Trump is only shown in archival footage in Smith’s six-part docuseries Mr. McMahon but Hogan and the man himself, Vince McMahon, are interviewed at length throughout the Netflix program. There is a disclaimer before each episode the interviews were conducted before allegations of McMahon on sex trafficking were made. You kind of wonder did Smith and his production look at what they have and decide to go with it as they intended or did they have to tweak stuff around. I’m sure the legal team at Netflix watched every minute of it over and over to make sure nothing being said could result in a lawsuit.
That being said, McMahon, Hogan and many others give off an arrogant vibe that leaves us to wonder if there was much difference in the ring than in real life. McMahon pretty much revolutionized wrestling, taking it out of the musky high school gym and no-frills civic centers in podunk towns were it was held for years and decades. He put it in bigger arenas like other sports. But there was always the entertainment value of it.
One of the smartest moves, McMahon did was partnering with NBC and former Saturday Night Live producer Dick Ebersol for the Saturday Night Main Event, which was able to hook newer viewers who were expecting to see Saturday Night Live. Main Event was broadcast instead of a rerun of SNL. The sets looked like they had been salvaged from porn sets and there was an outrageous atmosphere of overacting and goofiness.

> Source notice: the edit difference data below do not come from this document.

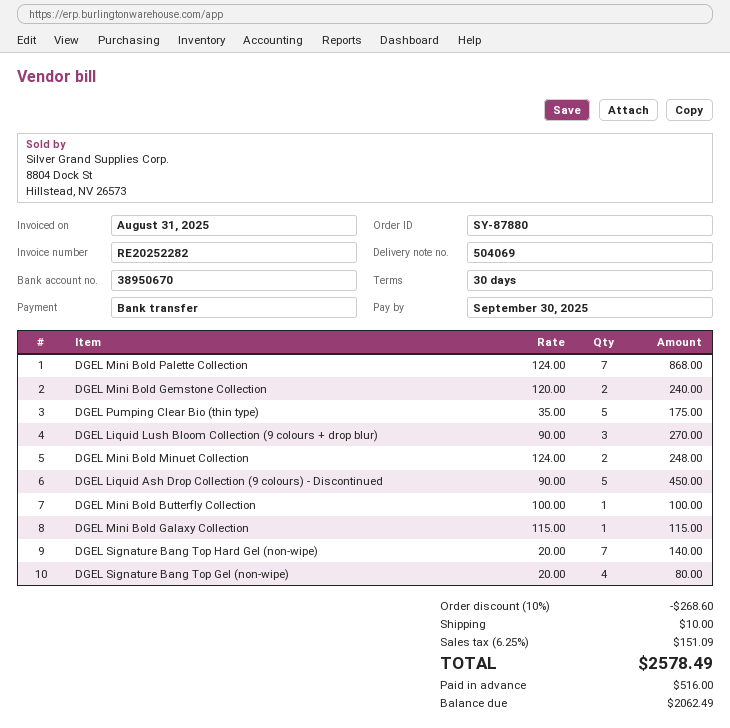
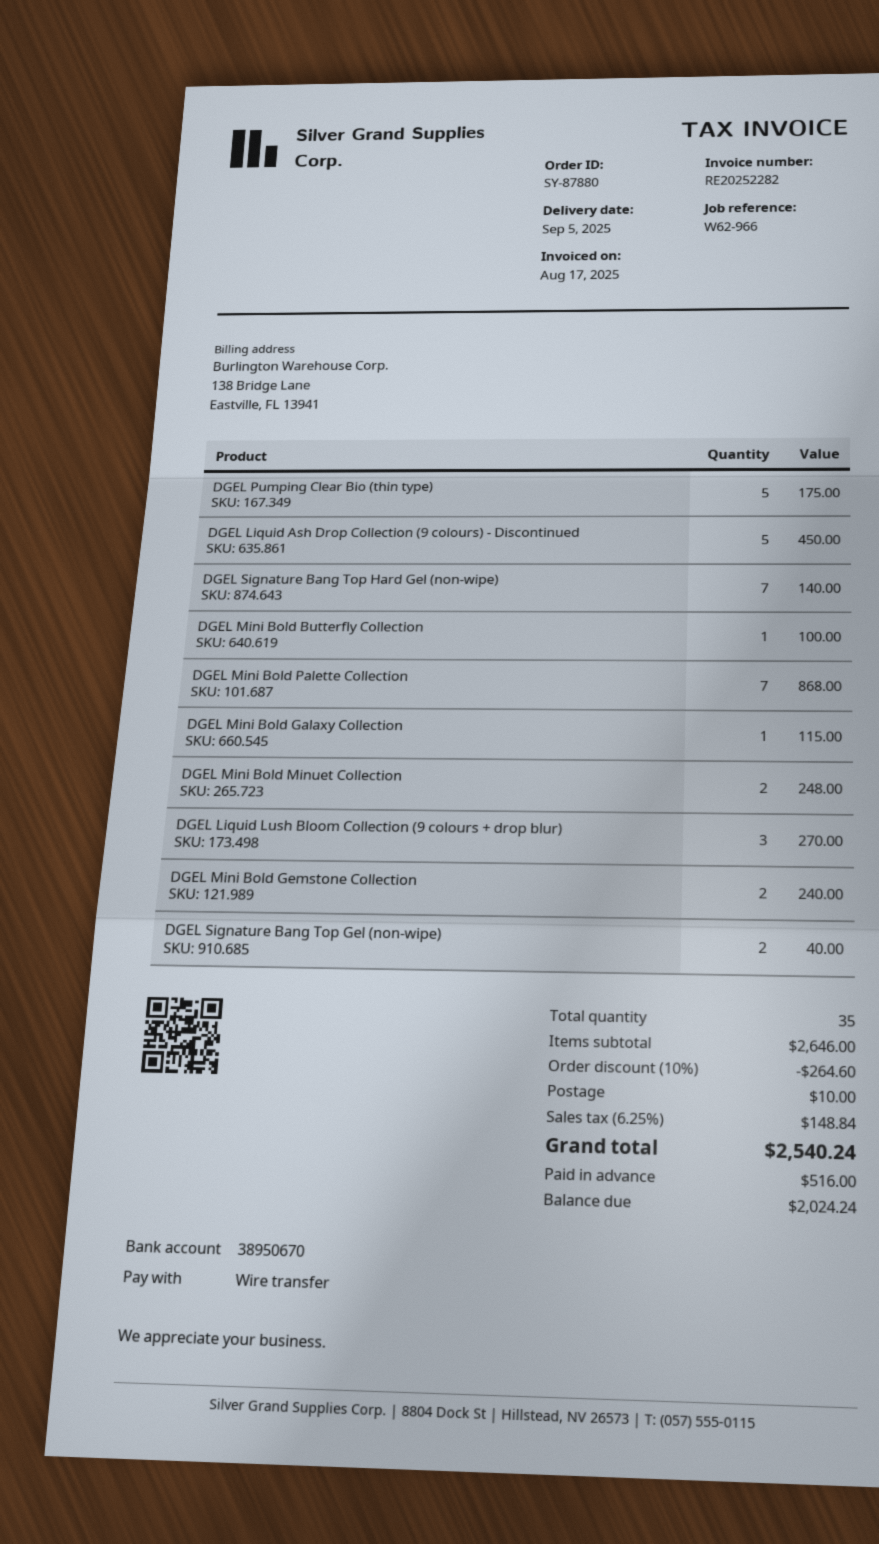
invoice date: 2025-08-31 -> 2025-08-17
DGEL Signature Bang Top Gel (non-wipe): 4 for 80.00 -> 2 for 40.00
discount: 10% = 268.60 -> 10% = 264.60
tax: 6.25% = 151.09 -> 6.25% = 148.84
total: 2578.49 -> 2540.24
balance: 2062.49 -> 2024.24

Whether or not wrestling was fake or not has been something heavily debated. And Smith doesn’t shy away from the footage of journalist John Stossel being hit in the side of the head by wrestler David Schultz. We also see Hogan putting actor/comic Richard Belzer in a head-lock to which he actually passed out. Yet, Hogan and Mr. T, who were guests on his talk show Hot Properties, thought it was a pratfall. This resulted in Belzer hitting his head on the studio floor having a concussion and leaving a spot of blood there.
Most of the wrestlers actually did do physical stuff but it was usually predetermined before hand who would win and who wouldn’t. It was the same as roller derby in the 1970s and 1980s, which is one of the reasons people couldn’t bet on them the way they did other sports. But in the ring, Hogan and others say they just went with it mostly in how things happened. I remember reading an interview in which Roddy “Rowdy” Piper before he passed he said with all the hits he took, it wasn’t fake. And a lot of wrestlers suffered serious injuries.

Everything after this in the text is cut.